He said that the move certainly “plays to the crowd” and that the Greenpeace activists have more than once penetrated the territory of the Cattenom NPP in order to attract attention.
“Of course, this is a perfect illustration that nuclear power plants are unsafe. However, it will not affect the [French] government’s stance and it will not force Paris to abandon nuclear energy,” Lhomme said.
He recalled that after the 9/11 attacks, France’s special services conducted an operation to “test” the level of protection of NPPs in the country.
At the time, a group of special agents had no difficulty penetrating the territory of nuclear facilities.
The information about the operation was leaked into press, but the government continued to claim that the NPPs were adequately secured, but that it couldn’t go into details, according to Lhomme.
“In this vein, ordinary people in France are unable to find out what is actually being done there [in terms of providing security],” he said.

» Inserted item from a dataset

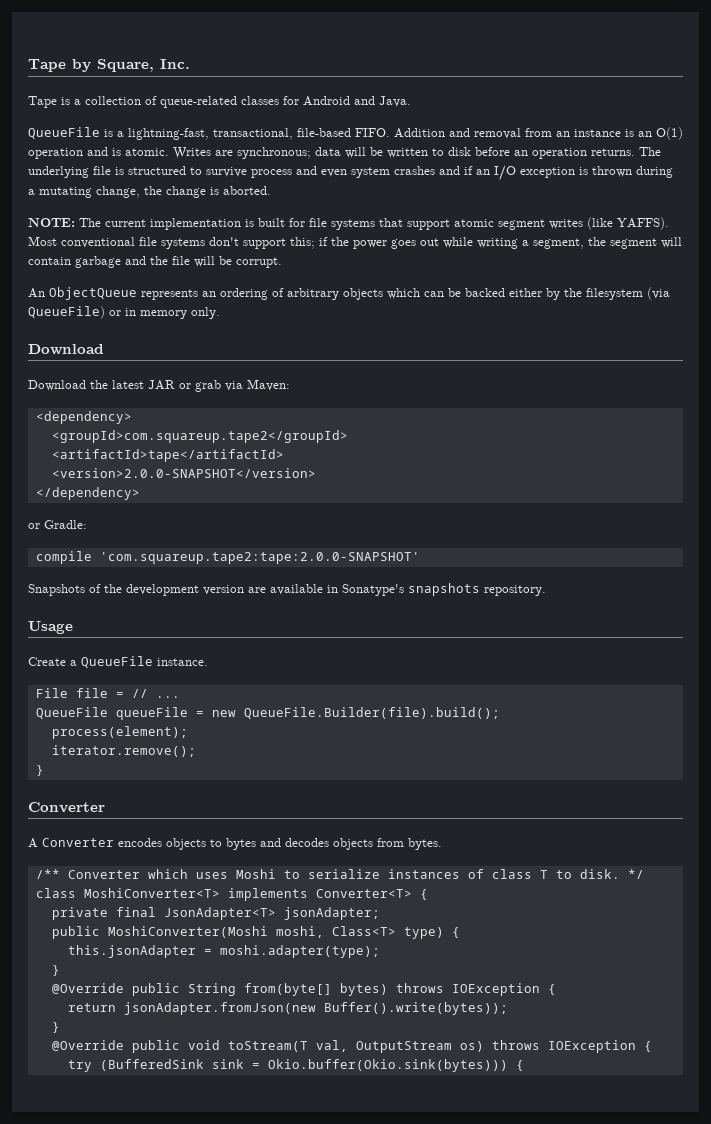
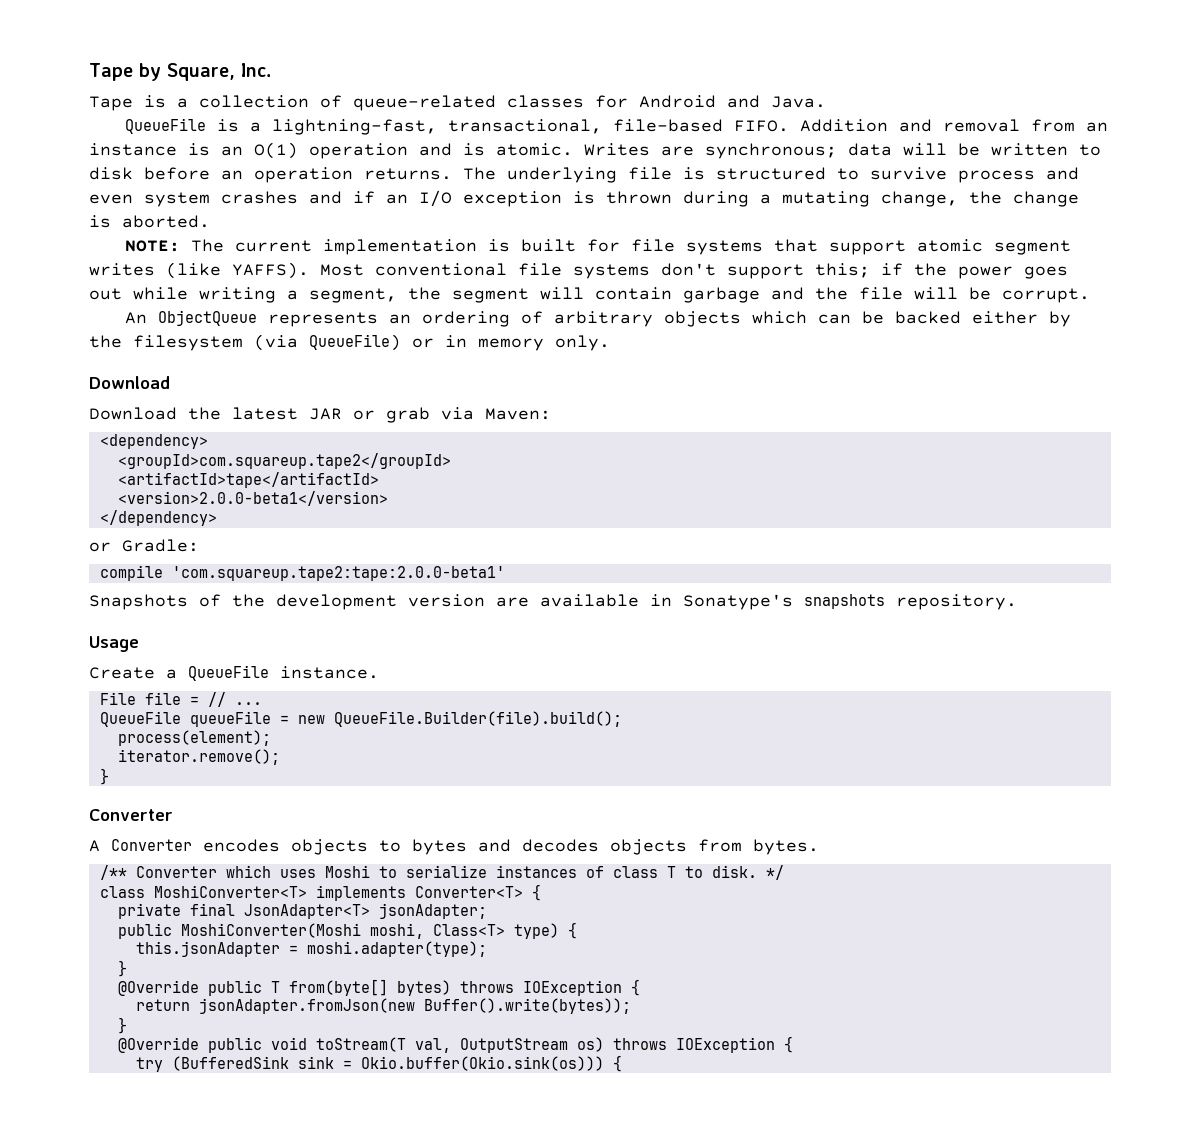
[51,468,316,478] <version>2.0.0-SNAPSHOT</version> -> [117,491,388,506] <version>2.0.0-beta1</version>
[99,552,420,564] 'com.squareup.tape2:tape:2.0.0-SNAPSHOT' -> [171,566,505,581] 'com.squareup.tape2:tape:2.0.0-beta1'
[187,983,236,996] String -> [270,981,280,993] T
[267,1059,508,1072] Okio.buffer(Okio.sink(bytes))) -> [360,1056,604,1071] Okio.buffer(Okio.sink(os)))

Lhomme also confirmed that used fuel storage pools could be more dangerous than reactors, since the protective body of these pools is unreliable.
Nuclear Power Plant Cattenom and Cooling Lake “Lac du Mirgenbach”
“Despite repeated accidents at the NPPs, nothing has been done to protect these pools,” he added.
Additionally, Lhomme referred to “achievements of technological progress, such as unmanned aerial vehicles (UAV), which can allow terrorist to conduct an attack against a nuclear facility.”
“They may use the UAVs to conduct surveillance of the NPPs and collect relevant information,” he said.
Lhomme recalled that a few years ago, a number of drones flew over several NPPs in France, in what provoked a public uproar and a subsequent government investigation.
“But later they never talked about it again and we never found out who was behind these flyovers,” he concluded.
In a report released on Tuesday, Greenpeace warned that numerous French nuclear facilities pose a major security risk, as they were never meant to withstand a terror attack.
According to the report, French NPPs were built before the rise of terror organizations such as al-Qaeda or Daesh. Therefore, little or no attention was dedicated to protecting the facilities from a terrorist attack.
The report said that the citizens of France and neighboring European nations will suffer major damage should terrorists attack French nuclear facilities.
Right now, there are 58 reactors in France — second only to the United States in total number of nuclear plants — and there are 63 cooling pools where used fuel rods are cooled. Nuclear power constitutes the primary source of electricity generation in the country.